**TASK DIRECTIONS**: Whenever a line of the listing contains the string "moves", return that line.

**PROVIDED ENTRIES**:

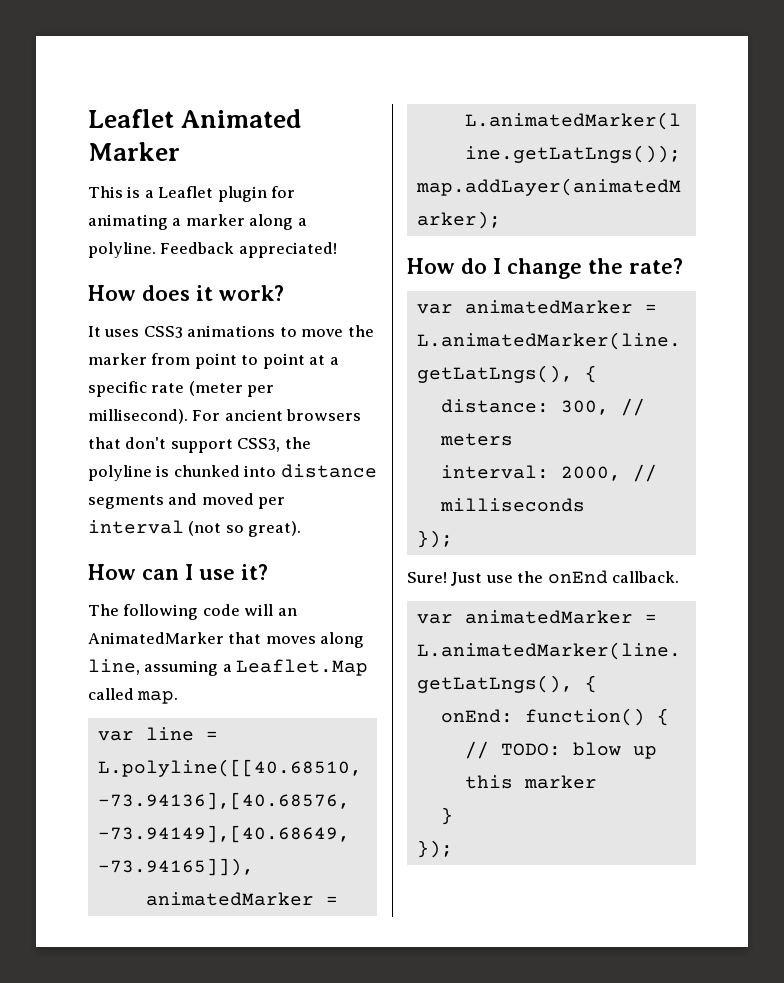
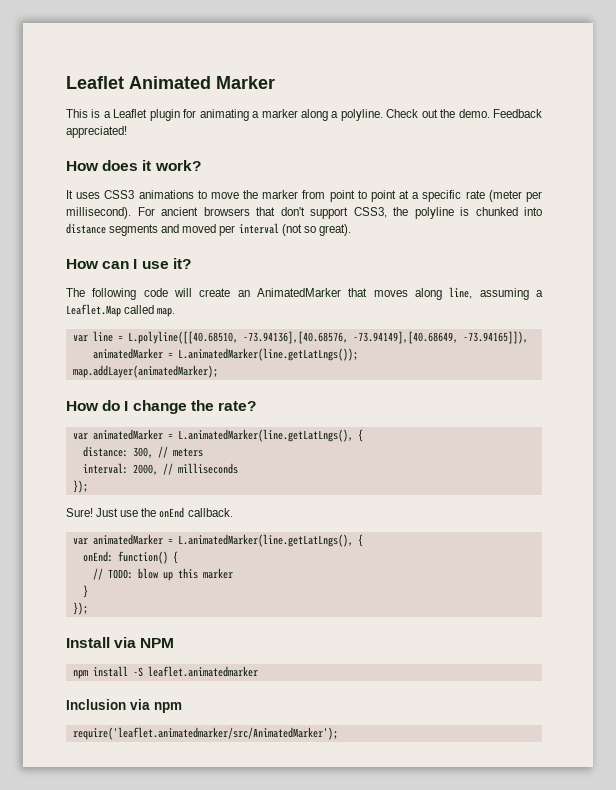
+ Check out the demo.
- The following code will an AnimatedMarker that moves along line, assuming a Leaflet.Map called map.
+ The following code will create an AnimatedMarker that moves along line, assuming a Leaflet.Map called map.
+ Install via NPM
+ npm install -S leaflet.animatedmarker
+ Inclusion via npm
+ require('leaflet.animatedmarker/src/AnimatedMarker');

**ANSWER**:
- The following code will an AnimatedMarker that moves along line, assuming a Leaflet.Map called map.
+ The following code will create an AnimatedMarker that moves along line, assuming a Leaflet.Map called map.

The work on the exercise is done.